■ THE TASK: A faithful copy of the data below is required, leaving out every picture.

[Records from a data collection]
+ + + + +

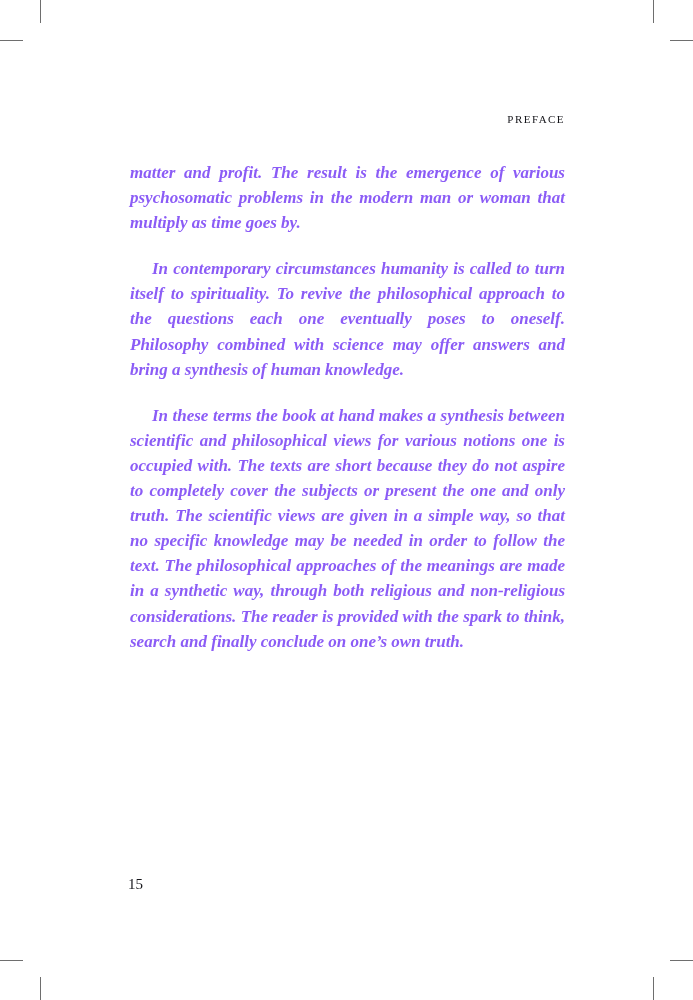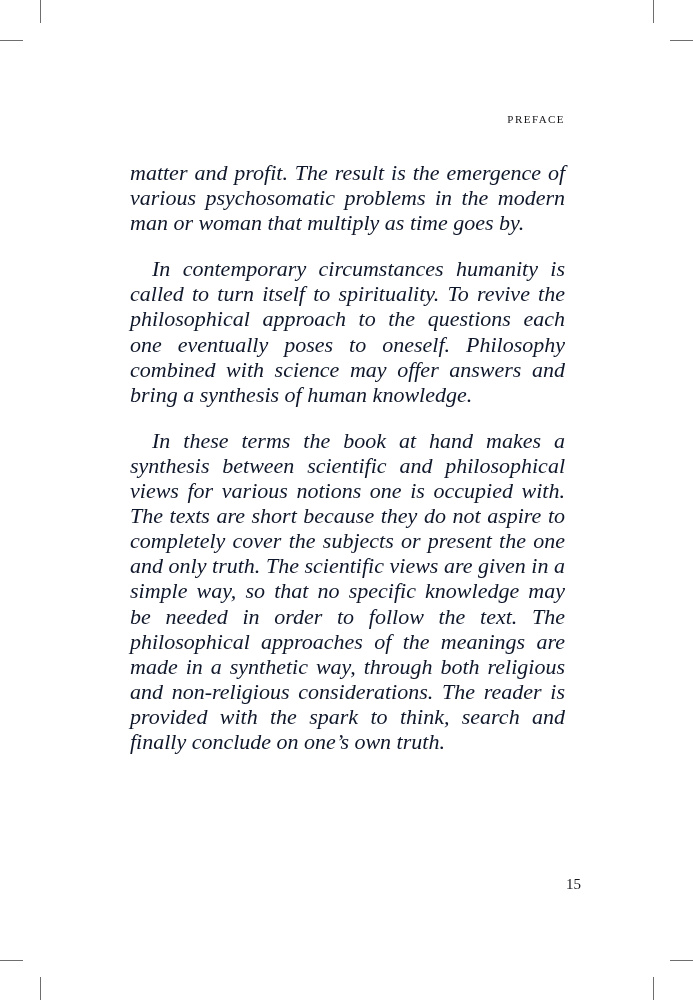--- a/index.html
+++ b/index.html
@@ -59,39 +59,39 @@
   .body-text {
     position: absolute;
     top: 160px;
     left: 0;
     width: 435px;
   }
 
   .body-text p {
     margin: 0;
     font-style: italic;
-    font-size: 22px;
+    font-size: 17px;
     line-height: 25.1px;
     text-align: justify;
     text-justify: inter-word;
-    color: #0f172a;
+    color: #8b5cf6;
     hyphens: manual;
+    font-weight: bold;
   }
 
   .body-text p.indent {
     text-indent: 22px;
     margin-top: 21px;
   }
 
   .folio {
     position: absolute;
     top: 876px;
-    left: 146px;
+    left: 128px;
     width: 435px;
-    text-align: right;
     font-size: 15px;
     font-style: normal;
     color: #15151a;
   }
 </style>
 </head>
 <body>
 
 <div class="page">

+ + + + +

■ TASK OUTPUT:
--- a/index.html
+++ b/index.html
@@ -59,39 +59,39 @@
   .body-text {
     position: absolute;
     top: 160px;
     left: 0;
     width: 435px;
   }
 
   .body-text p {
     margin: 0;
     font-style: italic;
-    font-size: 22px;
+    font-size: 17px;
     line-height: 25.1px;
     text-align: justify;
     text-justify: inter-word;
-    color: #0f172a;
+    color: #8b5cf6;
     hyphens: manual;
+    font-weight: bold;
   }
 
   .body-text p.indent {
     text-indent: 22px;
     margin-top: 21px;
   }
 
   .folio {
     position: absolute;
     top: 876px;
-    left: 146px;
+    left: 128px;
     width: 435px;
-    text-align: right;
     font-size: 15px;
     font-style: normal;
     color: #15151a;
   }
 </style>
 </head>
 <body>
 
 <div class="page">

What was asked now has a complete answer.